Thursday, Nov. 27, 2014
40 ° Partly Cloudy
After going five years without deciding a major religious freedom case, the U.S. Supreme Court made up for lost time by issuing opinions in two major cases in 2010.
Salazar v. Buono is the latest case involving a display of religious symbols on government property. In 1934, the Veterans of Foreign Wars erected an 8-foot white cross on federal land in the Mojave National Preserve as a tribute to American soldiers killed in World War I. In 2001, Frank Buono, a retired Park Service employee and a Roman Catholic, filed a suit in federal court, claiming that the cross constituted an unlawful establishment of religion. The lower court agreed and granted an injunction forbidding the government from displaying the cross. Meanwhile, Congress designated the cross as a national war memorial and directed the Secretary of the Interior to transfer the one-acre parcel containing the cross to the VFW. However, the lower court said this exchange would not cure the First Amendment violation.

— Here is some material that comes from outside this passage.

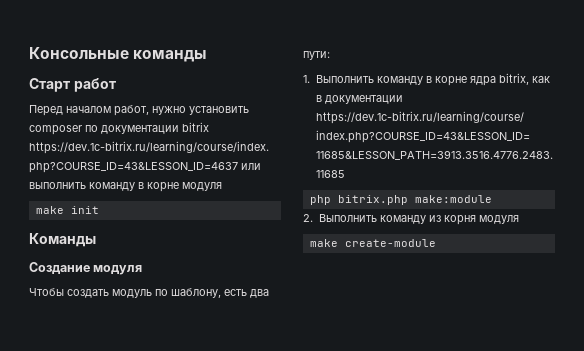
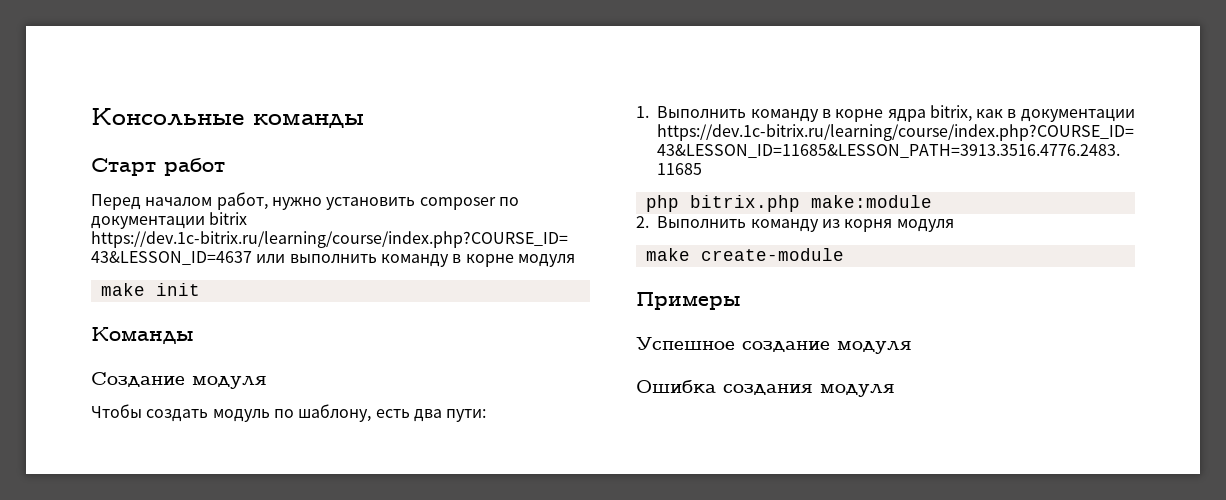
+ Примеры
+ Успешное создание модуля
+ Ошибка создания модуля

A severely divided the Supreme Court reversed. In a plurality opinion written by Justice Kennedy and joined only by Chief Justice Roberts and by Justice Alito, the Court said that Congress acted properly when it designated the cross as a national war memorial. While the cross was "certainly a Christian symbol," Justice Kennedy wrote, it was not intended here "to promote a Christian message" or "to set the imprimatur of the state on a particular creed." In this context the cross "evokes far more than religion. It evokes the thousands of small crosses in foreign fields marking the graves of Americans who fell in battles."
In a strong dissent, Justice Stevens noted that the cross is a specifically Christian symbol, one that "conveys an inescapably sectarian message," and this does not change just because the cross is used as a memorial. Designating it as a war memorial "does not make the cross secular," Justice Stevens said, "it makes the war memorial sectarian." When Congress adopted the cross as a national symbol, it impermissibly endorsed religion in violation of the First Amendment. He added that while the nation is right to memorialize those who died in World War I, "it cannot lawfully do so by continued endorsement of a starkly sectarian message."
The Buono case continues the Court's unfortunate trend toward dismantling the metaphorical wall separating government and religion. Those who encourage the government to promote religion—nearly always their own version of Christianity—do themselves a disservice. To succeed under the legal framework of the First Amendment, they have to argue that the government is using their religious texts or symbols for a secular purpose. Yet this claim inherently devalues the meaning of those very symbols and it implicitly accepts the notion that the government may determine that meaning. Many religious groups oppose government use of their symbols precisely for this reason.
In Christian Legal Society v. Martinez, the Court ruled that public colleges and universities may require student groups to comply with an anti-discrimination "all-comers" policy. At Hastings College of Law in California, a student chapter of the Christian Legal Society (CLS) required its members to affirm their belief in certain orthodox Christian doctrines and excluded gay and lesbian students. These requirements violated Hastings' nondiscrimination policy and the school denied recognition. CLS then sued, alleging that the college violated its constitutional rights of free speech, freedom of association, and free exercise of religion. The lower federal courts ruled against CLS, and the Supreme Court affirmed by a 5-4 vote.
In her majority opinion, Justice Ginsburg said the all-comers policy was "a reasonable viewpoint-neutral condition" that applied to all student groups and that Hastings did not violate CLS's constitutional rights by denying it an exemption. "The First Amendment shields CLS against state prohibition of the organization's expressive activity, however exclusionary that activity may be," Justice Ginsburg wrote, "but CLS enjoys no constitutional right to state subvention of its selectivity." In dissent, Justice Alito argued that Hastings' policy violated CLS's right to expressive association by forcing it to admit members who did not share its core values.
In CLS, the relevant constitutional principles seem to pull in opposite directions. On the one hand, freedom of association is one of our most fundamental rights. Student groups understandably want members who share a common interest and support their views. On the other, nondiscrimination and equality are foundational principles in American society, and antidiscrimination laws protect individuals from being excluded based on characteristics such as race, gender, religion, disability, or sexual orientation. Enforcing antidiscrimination laws can interfere with group autonomy, yet not enforcing them undermines our basic commitment to equality. It is not always easy to tell where to draw the line, and results may differ depending on the particular context. In the CLF case, the Court said Hastings was within its prerogatives to draw the line where it did.